Ha ha thats funny:lol: :lol: 
Actually i hope you were joking:nono:


----------



## 17pointer (Nov 16, 2007)

dennispap said:


> Ha ha thats funny:lol: :lol:
> Actually i hope you were joking:nono:


I don't know why WFN shows that show with black borders all the way around. It does look good through if I use the dish reciever to fill the screen. I like WFN and except for Verizon dish is the only provider choice for the channel. Like every HD channel, things will bet better with time.

WFN has it's place in the market just like the Golf channel. I don't like watching golf on TV. There are many good instructional fishing shows on WFN and if your serious about fishing there are good techniques to learn.


----------



## Paul Secic (Dec 16, 2003)

phrelin said:


> This is actually news from TV Week headlined Anglers Association Lands Show on World Fishing Net:And I thought it was a waste in my Platinum Package.


There are two things that would intice me back to this tier. 1 VOOM, or another movie channel. The only thing I miss is HDNETMV. But it's not worth $10.


----------



## 17pointer (Nov 16, 2007)

I do watch Smithsonian from time to time, HDnet and MGM, but if it were not for WFN I wouldn't pay the extra 10 bucks. So I realize I'm in the minority on this site but WFN is the reason I pay the extra 10 bucks a month.


----------



## phrelin (Jan 18, 2007)

17pointer said:


> I do watch Smithsonian from time to time, HDnet and MGM, but if it were not for WFN I wouldn't pay the extra 10 bucks. So I realize I'm in the minority on this site but WFN is the reason I pay the extra 10 bucks a month.
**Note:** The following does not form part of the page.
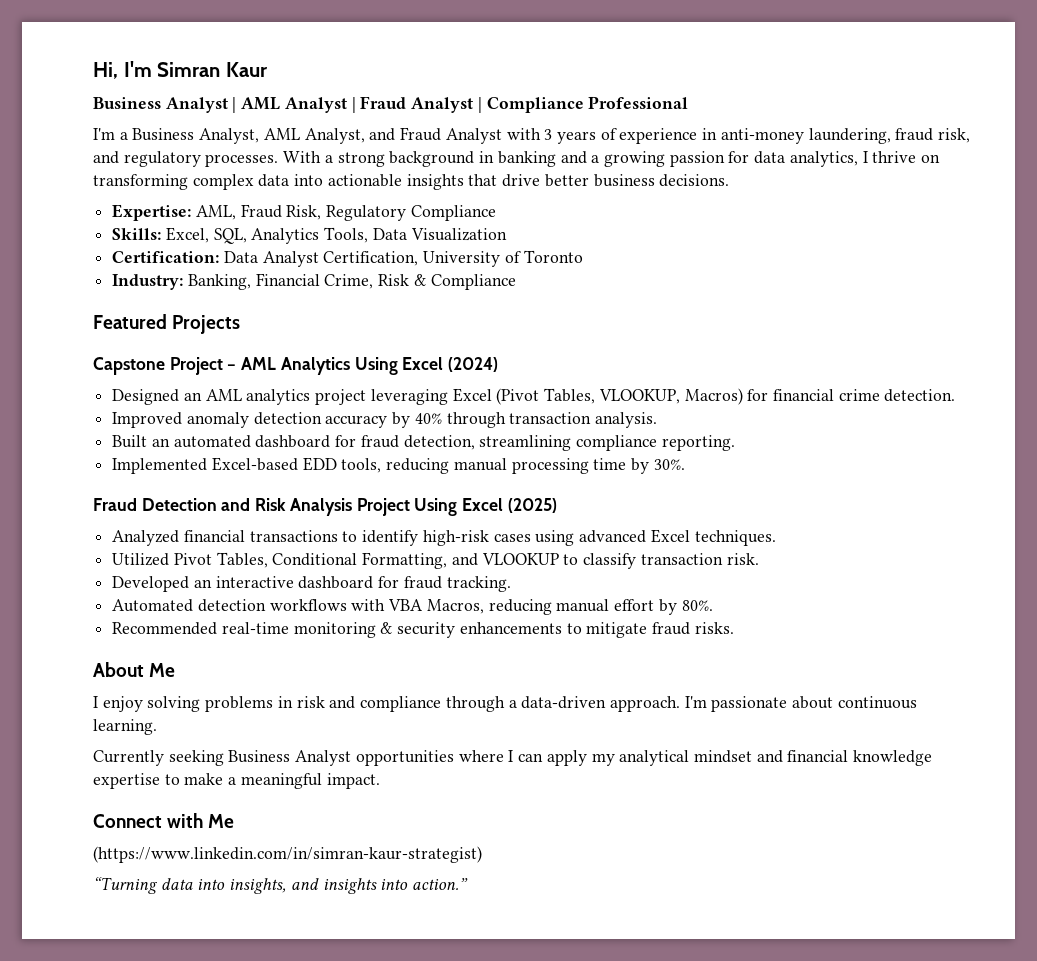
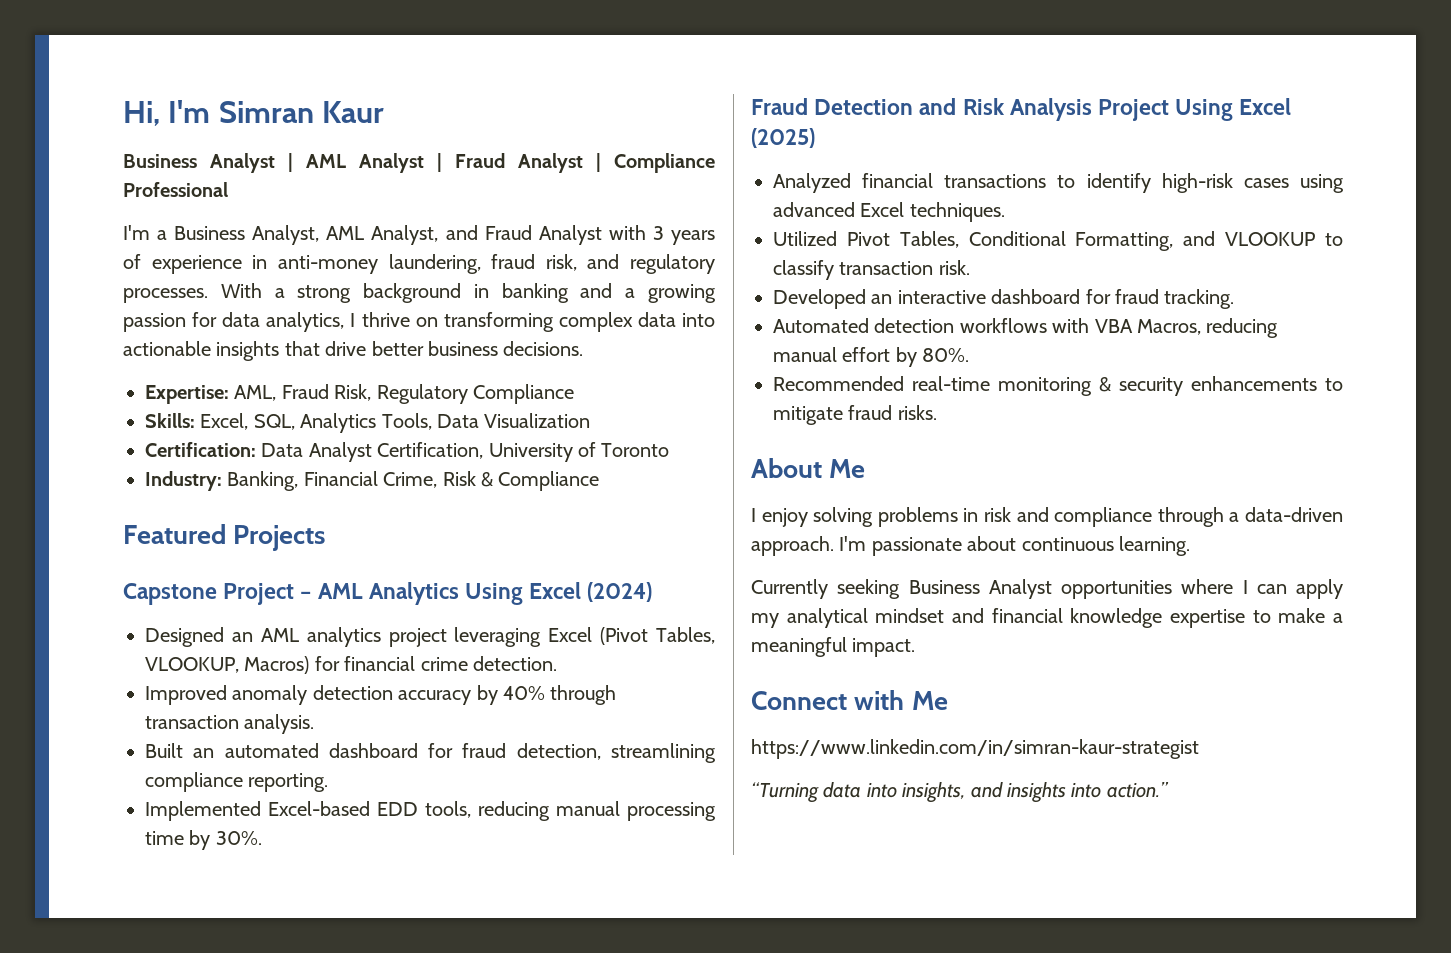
- (https://www.linkedin.com/in/simran-kaur-strategist)
+ https://www.linkedin.com/in/simran-kaur-strategist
There should be something for everyone, I always say! If everyone had my tastes the world would be truly boring.:lol:


----------



## TCPanzer (Feb 12, 2006)

You are not alone phrelin, I watch the WFN daily and thoroughly enjoy the shows on it. Especially "The New Fly Fisher". Fishing the flats is a good one too. Certainly would love to see more native HD in some of the shows, but it will get there though.


----------



## phrelin (Jan 18, 2007)

I couldn't pass up this from Multichannel News: 


> WFN: HD is now broadcasting its full programming line-up in 100% native high-definition.
> 
> 
> 
> ...


I guess I didn't understand what the WFN HD was offering.:sure:


----------



## Paul Secic (Dec 16, 2003)

phrelin said:


> There should be something for everyone, I always say! If everyone had my tastes the world would be truly boring.:lol:


Why do you pay $10 for a handful of niche channels? The only channel I miss is HDNETMOVIES.


----------



## phrelin (Jan 18, 2007)

Paul Secic said:


> Why do you pay $10 for a handful of niche channels? The only channel I miss is HDNETMOVIES.


That is the only channel I record from in the package. It's as valuable to me as Starz and cost's roughly the same. Actually, I'd be better off to drop both, but inertia keeps me going, along with next month's HDNet Movies sneak preview of some movie that made the film festival rounds and is about to be released to theaters and "Party Down" on Starz.


----------